我正在尝试将包含字符串的表作为结果。
import pandas as pd
df1 = pd.DataFrame({'index' : range(8),
'variable1' : ["A","A","B","B","A","B","B","A"],
'variable2' : ["a","b","a","b","a","b","a","b"],
'variable3' : ["x","x","x","y","y","y","x","y"],
'result': ["on","off","off","on","on","off","off","on"]})
df1.pivot_table(values='result',rows='index',cols=['variable1','variable2','variable3'])
但我明白了:DataError: No numeric types to aggregate
。
当我将结果值更改为数字时,这可以正常工作:
df2 = pd.DataFrame({'index' : range(8),
'variable1' : ["A","A","B","B","A","B","B","A"],
'variable2' : ["a","b","a","b","a","b","a","b"],
'variable3' : ["x","x","x","y","y","y","x","y"],
'result': [1,0,0,1,1,0,0,1]})
df2.pivot_table(values='result',rows='index',cols=['variable1','variable2','variable3'])
我得到了我需要的东西:
variable1 A B
variable2 a b a b
variable3 x y x y x y
index
0 1 NaN NaN NaN NaN NaN
1 NaN NaN 0 NaN NaN NaN
2 NaN NaN NaN NaN 0 NaN
3 NaN NaN NaN NaN NaN 1
4 NaN 1 NaN NaN NaN NaN
5 NaN NaN NaN NaN NaN 0
6 NaN NaN NaN NaN 0 NaN
7 NaN NaN NaN 1 NaN NaN
我知道我可以将字符串映射到数值然后反转操作,但也许有更优雅的解决方案?
答案 0 :(得分:24)
我的原始回复基于Pandas 0.14.1,从那时起,pivot_table函数中的许多内容发生了变化(rows - > index,cols - > columns ......)
此外,我发布的原始lambda技巧似乎不再适用于Pandas 0.18。
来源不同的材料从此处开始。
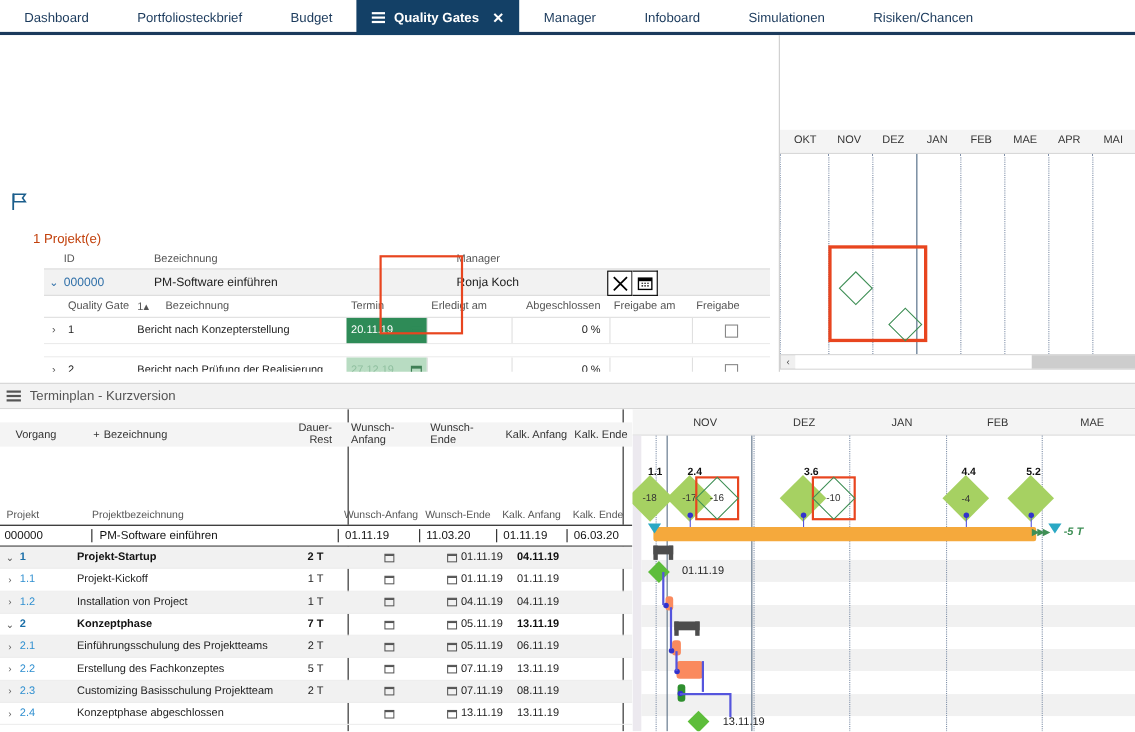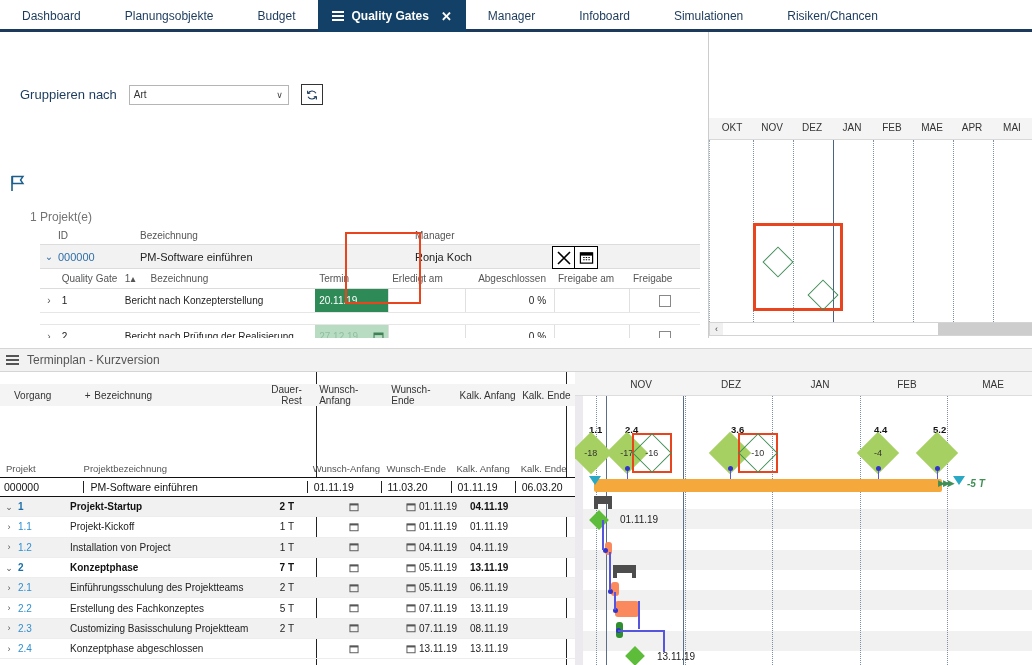--- a/index.html
+++ b/index.html
@@ -300,6 +300,9 @@
         <span>Dashboard</span>
       </div>
     <div class="nav-item">
+        <span>Portfoliosteckbrief</span>
+      </div>
+    <div class="nav-item">
         <span>Planungsobjekte</span>
       </div>
     <div class="nav-item">

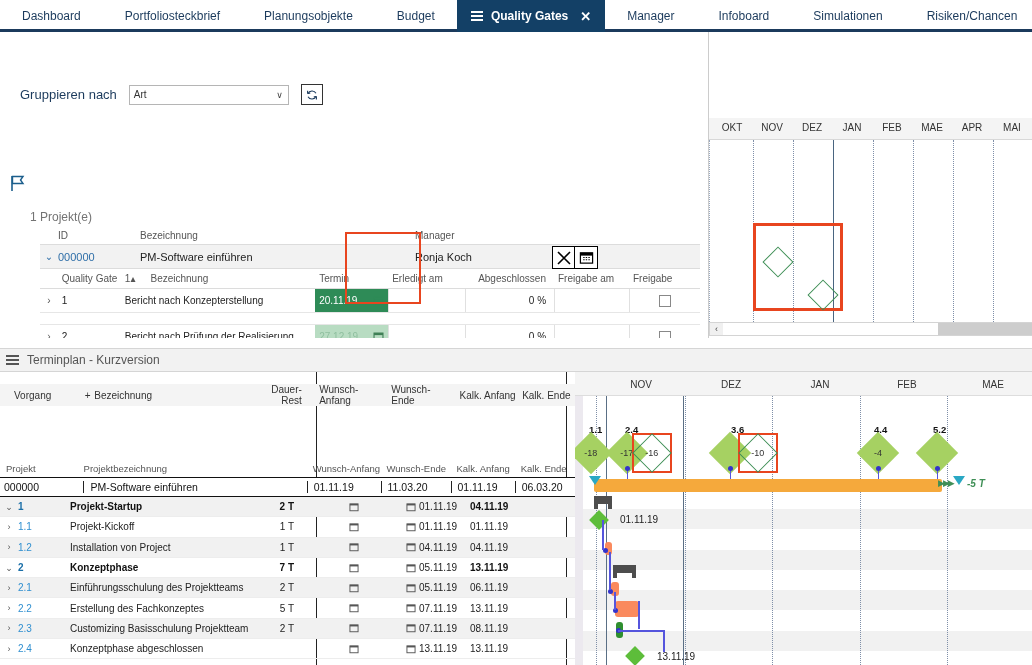--- a/index.html
+++ b/index.html
@@ -303,9 +303,6 @@
         <span>Portfoliosteckbrief</span>
       </div>
     <div class="nav-item">
-        <span>Planungsobjekte</span>
-      </div>
-    <div class="nav-item">
         <span>Budget</span>
       </div>
     <div class="nav-item active">

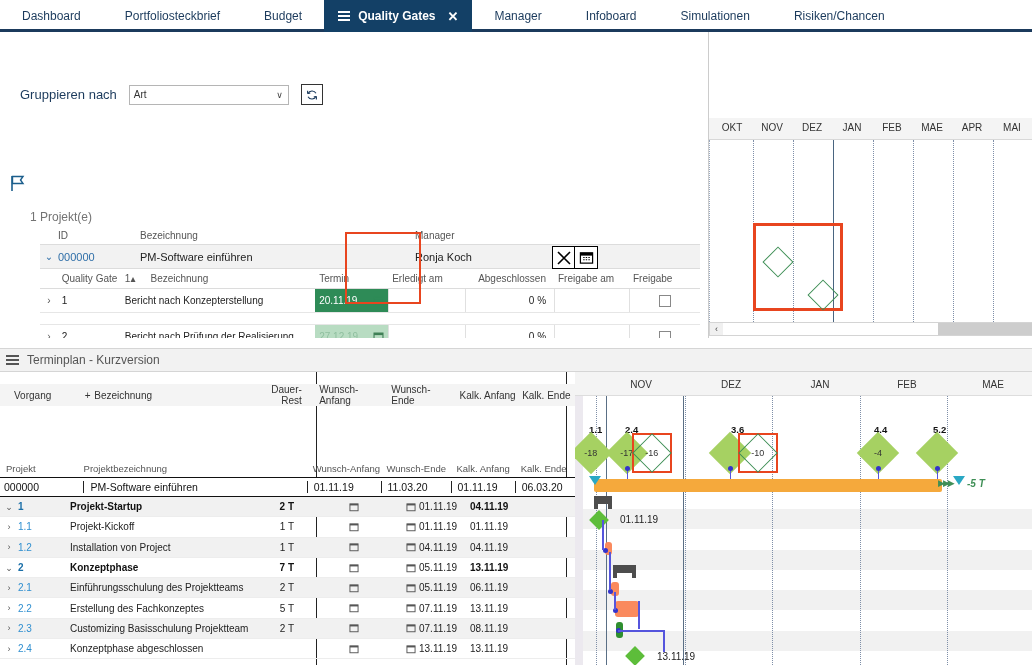--- a/index.html
+++ b/index.html
@@ -331,21 +331,6 @@
   <div class="panel-left">
 
 
-    <div class="group-row">
-      <span class="group-label">Gruppieren nach</span>
-      <div class="group-select">
-        <span>Art</span>
-        <span class="caret">∨</span>
-      </div>
-      <div class="refresh-btn">
-        <svg width="14" height="14" viewBox="0 0 16 16">
-          <path d="M3 3 L3 6 L6 6" fill="none" stroke="#1b3a5c" stroke-width="1.3"></path>
-          <path d="M13 13 L13 10 L10 10" fill="none" stroke="#1b3a5c" stroke-width="1.3"></path>
-          <path d="M3.5 6.5 A5 5 0 0 1 12.5 6" fill="none" stroke="#1b3a5c" stroke-width="1.3"></path>
-          <path d="M12.5 9.5 A5 5 0 0 1 3.5 10" fill="none" stroke="#1b3a5c" stroke-width="1.3"></path>
-        </svg>
-      </div>
-    </div>
 
     <div class="section-head">
       <svg width="16" height="18" viewBox="0 0 16 18">

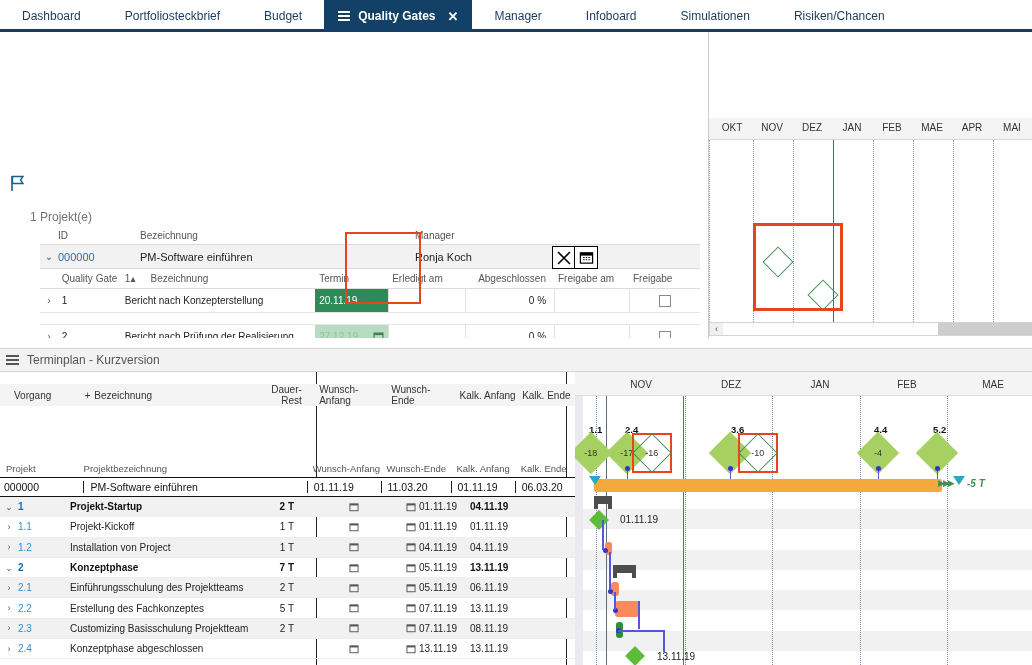--- a/index.html
+++ b/index.html
@@ -79,7 +79,7 @@
   }
   .section-head-text { font-size: 14px; color: #1b3a5c; }
 
-  .count-text { position: absolute; left: 30px; top: 178px; font-size: 12px; color: #737373; }
+  .count-text { position: absolute; left: 30px; top: 178px; font-size: 12px; color: #c2410c; }
 
   
   .qg-table { position: absolute; left: 40px; top: 194px; width: 660px; }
您必须提供减少功能(即使它是最小值,最大值或平均值)。但即使这样看起来也不合适 - 因为我们并没有减少数据集,只是改变它......所以我看起来更加难以置信......
import pandas as pd
df1 = pd.DataFrame({'index' : range(8),
'variable1' : ["A","A","B","B","A","B","B","A"],
'variable2' : ["a","b","a","b","a","b","a","b"],
'variable3' : ["x","x","x","y","y","y","x","y"],
'result': ["on","off","off","on","on","off","off","on"]})
# these are the columns to end up in the multi-index columns.
unstack_cols = ['variable1', 'variable2', 'variable3']
首先,使用索引+要堆叠的列设置数据的索引,然后使用级别arg调用unstack。
df1.set_index(['index'] + unstack_cols).unstack(level=unstack_cols)
结果数据框如下。
答案 1 :(得分:2)
我认为最好的妥协是用True / False替换on / off,这将使pandas能够更好地“理解”数据,并以一种智能的,预期的方式行事。
df2 = df1.replace({'on': True, 'off': False})
你基本上在你的问题中承认了这一点。我的回答是,我不认为有更好的方法,你应该为接下来的任何事情取代'on'/'off'。
正如Andy Hayden在评论中指出的那样,如果用1/0替换开/关,你的表现会更好。